The AMA has reacted to all this:

Owler slams Telstra eHealth plan

23 October, 2014
A new eHealth service announced by Telstra “cynical and inappropriate” and will undermine primary healthcare, says AMA president Associate Professor Brian Owler.
The ReadyCare service, announced on Wednesday, will connect patients to random GPs via phone and video 24 hours a day, providing advice, diagnosis, referrals and prescriptions.
Telstra says the service will deliver improved healthcare to rural and remote Australians who live a long way from their doctor.
But Dr Owler says it's a recipe for bad medicine.
"This is a really cynical and inappropriate way for Telstra to be engaged in healthcare. It's a commercial solution dressed up as a health solution.
"We want people to maintain a regular contact with their GP, not just ring someone out of the blue.
"They can just ring up a number, and get a doctor on the other end that they have no knowledge of or relationship with, and get scripts and other treatments prescribed.
"This is not the sort of vision we have for general practice and primary care."
Dr Owler says the AMA supports telemedicine, but only where a patient already has a relationship with the doctor on the other end of the line.
ReadyCare would undermine doctor-patient relationships and threaten existing medical workforce initiatives, he says, adding that expressed his concerns when Telstra briefed him on the service two weeks before the launch.
More here:
To me there are a zillion issues with all this around access, fees, quality control etc. Additionally it is hard to see just how different this is to the HealthDirect services and similar other than providing some more direct GP access - albeit there is still a triage front end which streams access to appropriate locations.
Given Telstra is a for profit entity - last time I looked - it is hard to know just where savings etc. will flow in the short and medium term.
Lastly, of course, there are all the clinical safety issues around care offered remotely without a prior established clinical relationship. Even with a proper relationship there are safety risks enough let alone without actually seeing the patient!
I would really wonder just what the legal and responsibility framework in Switzerland is that makes this workable and safe?
What do others think?


Anonymous said...

With NT Health involved I would not worry, their 'we have the solution never mind the question', gameplay, Telstra will be bogged down for years to come with nothing to show except a large drain on resources, just as NT does with the PCEHR mob. Shameful but good luck to them.
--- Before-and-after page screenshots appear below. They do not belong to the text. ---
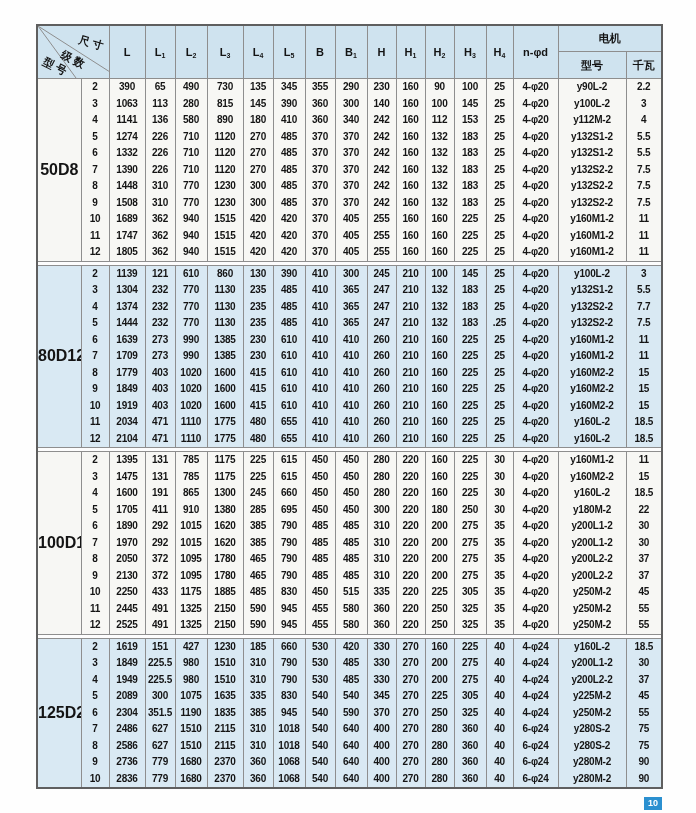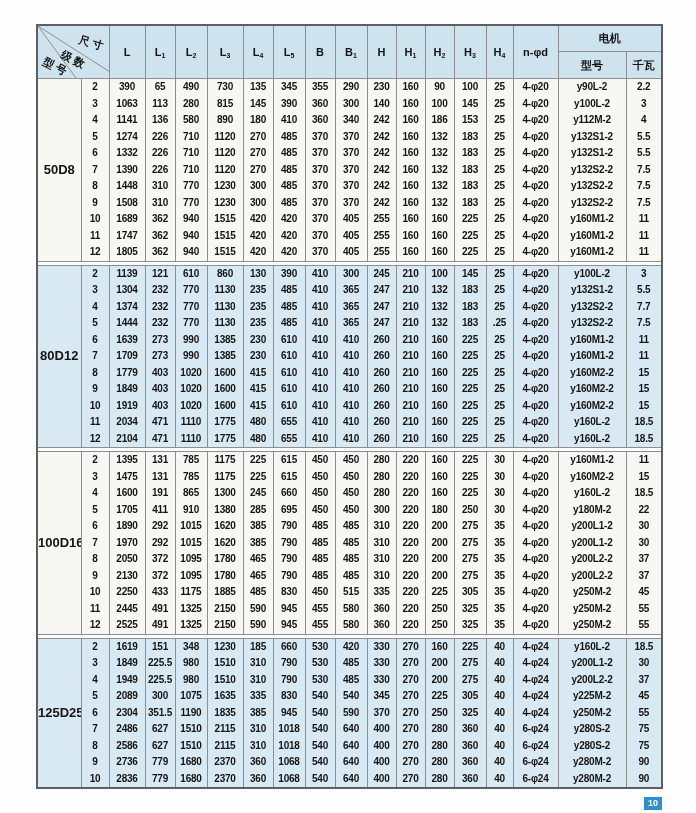"186" td { text: 186 -> 112 }
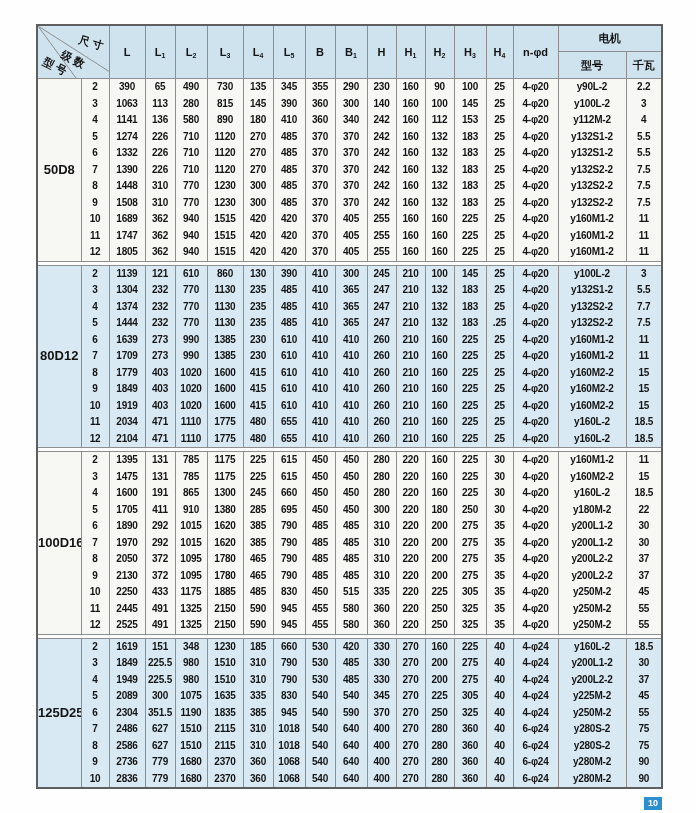"50D8" td.model { font-size: 13px -> 16px }
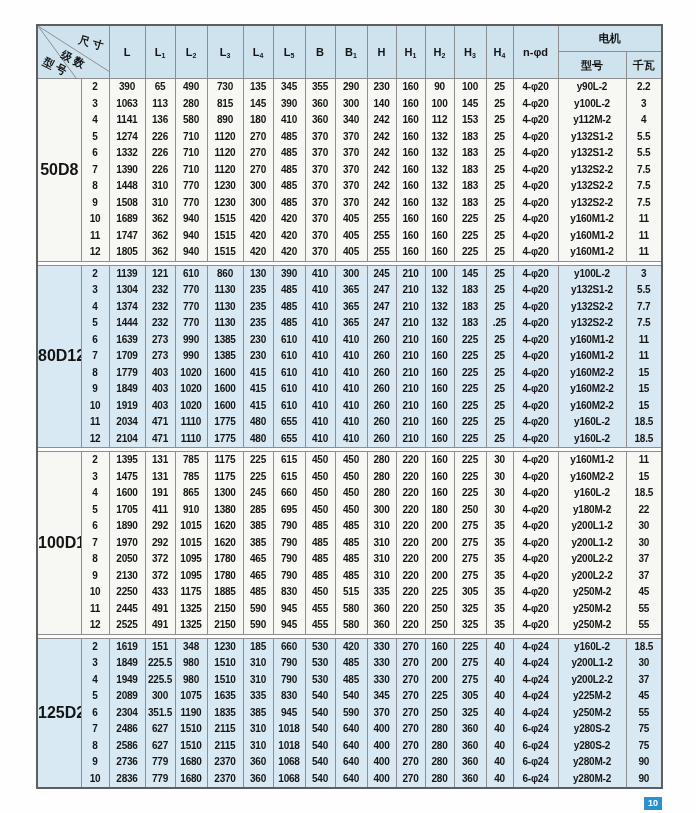"348" td { text: 348 -> 427 }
Bernard Robertson-Dunn said...

Has anything been said with respect to the Medgate GPs (and other staff?) having access to a patient's PCEHR? Would Medgate be permitted to access a PCEHR under the "emergency" conditions

Anonymous said...

Dare I say it: Shane Solomon "The Emperor" has no clothes on!

Why on earth would Telstra be building an imitation HealthDirect less than a year after it was awarded back to Medibank Health Solutions? Ludicrous.

Anonymous said...

To be fair, HealthDirect is purchaser of services and medibank the current supplier. Someone wanting some of that action would need to have a comparable service up and running to win the tender next time it was let.

Anonymous said...

It will be more money down the toilet.

Anonymous said...

With some of the more recent software developers muscling up against some of the outmoded eHealth vendors acquired by Telstra over the last 12-18 months a very big toilet will be needed to flush away all the money The Emperor has spent.